'''

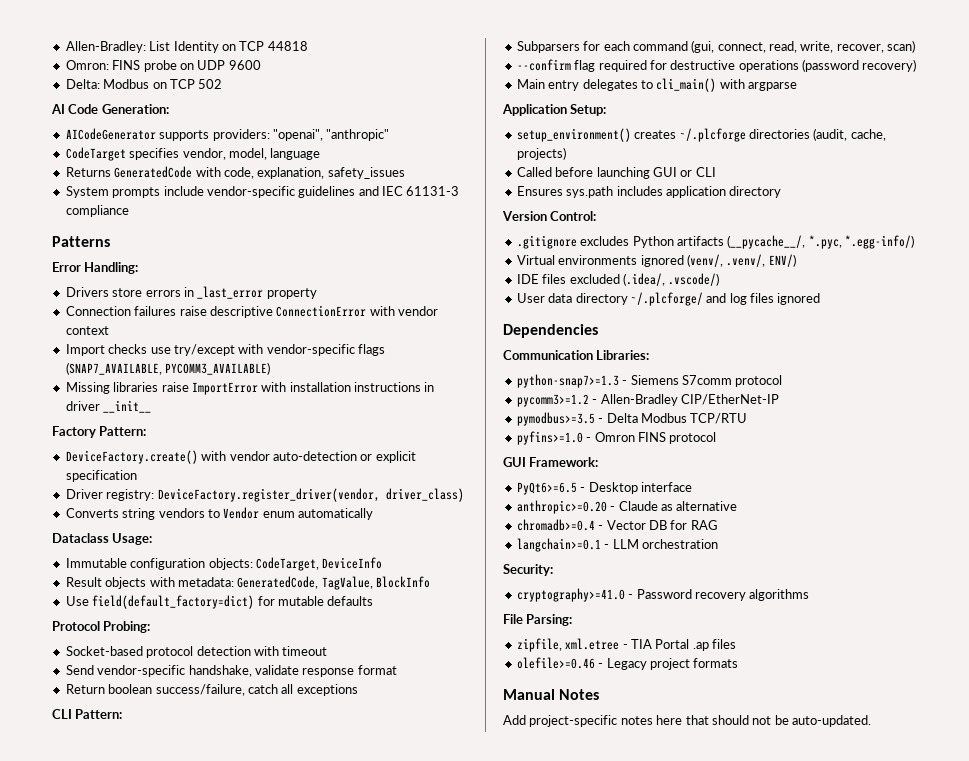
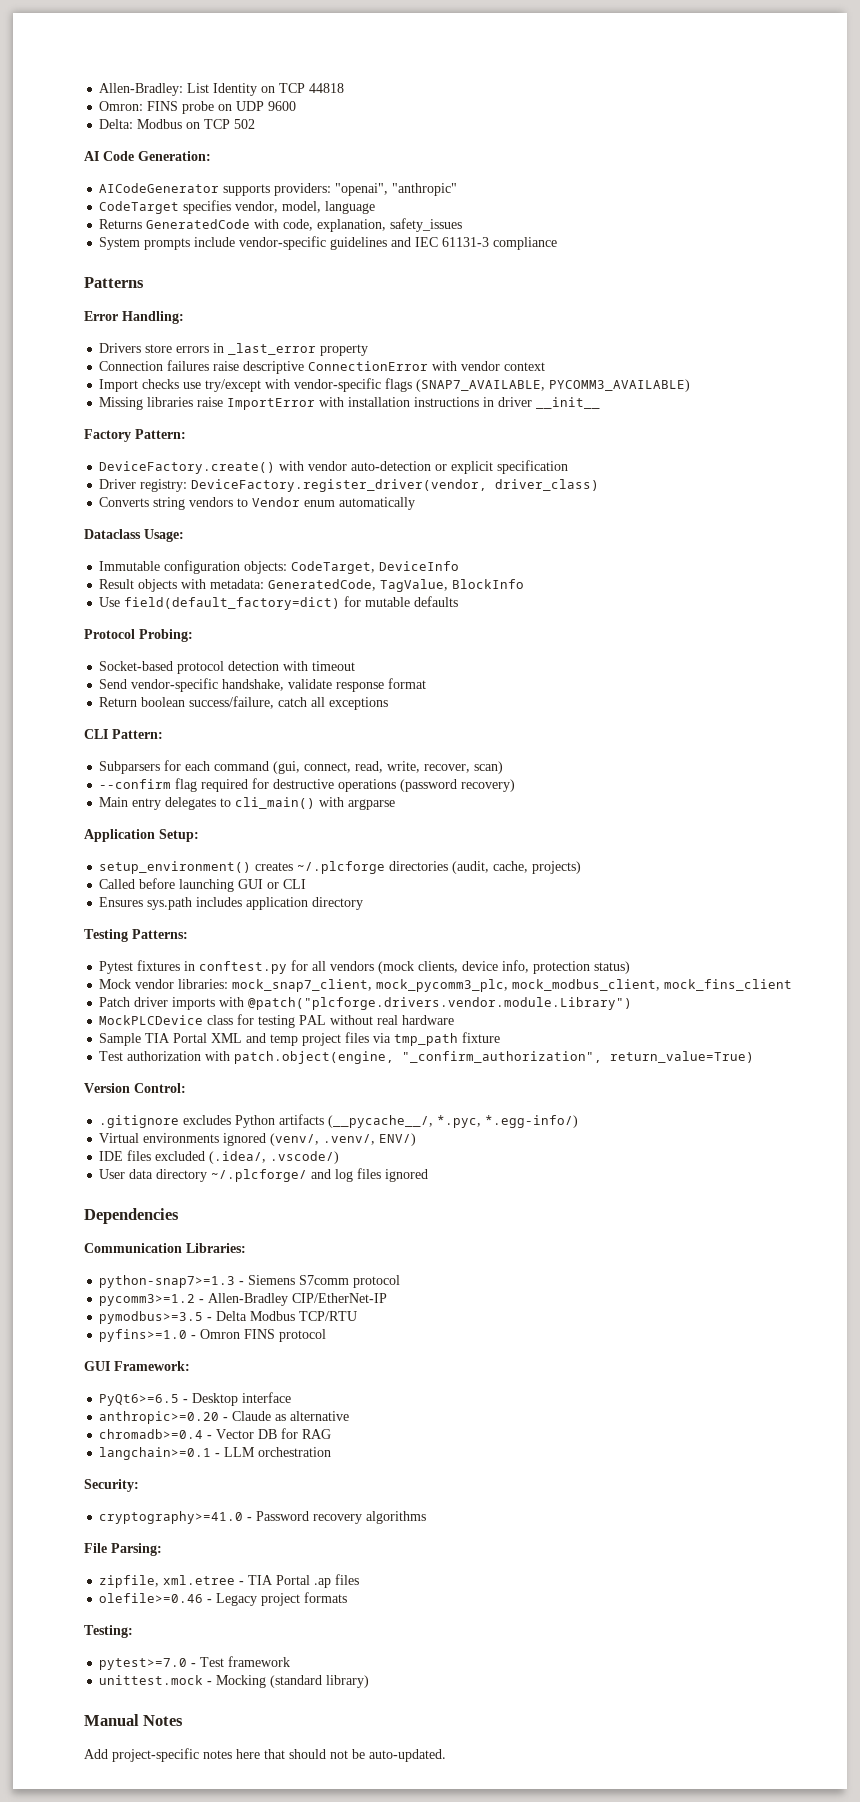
+ Testing Patterns:
+ Pytest fixtures in conftest.py for all vendors (mock clients, device info, protection status)
+ Mock vendor libraries: mock_snap7_client, mock_pycomm3_plc, mock_modbus_client, mock_fins_client
+ Patch driver imports with @patch("plcforge.drivers.vendor.module.Library")
+ MockPLCDevice class for testing PAL without real hardware
+ Sample TIA Portal XML and temp project files via tmp_path fixture
+ Test authorization with patch.object(engine, "_confirm_authorization", return_value=True)
+ Testing:
+ pytest>=7.0 - Test framework
+ unittest.mock - Mocking (standard library)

'''

EXERCISE BRIEF: The required output is an exact retyping of the lines from the one that contains "Patch driver imports" through the last line of the material above.

ANSWER SPACE:
+ Patch driver imports with @patch("plcforge.drivers.vendor.module.Library")
+ MockPLCDevice class for testing PAL without real hardware
+ Sample TIA Portal XML and temp project files via tmp_path fixture
+ Test authorization with patch.object(engine, "_confirm_authorization", return_value=True)
+ Testing:
+ pytest>=7.0 - Test framework
+ unittest.mock - Mocking (standard library)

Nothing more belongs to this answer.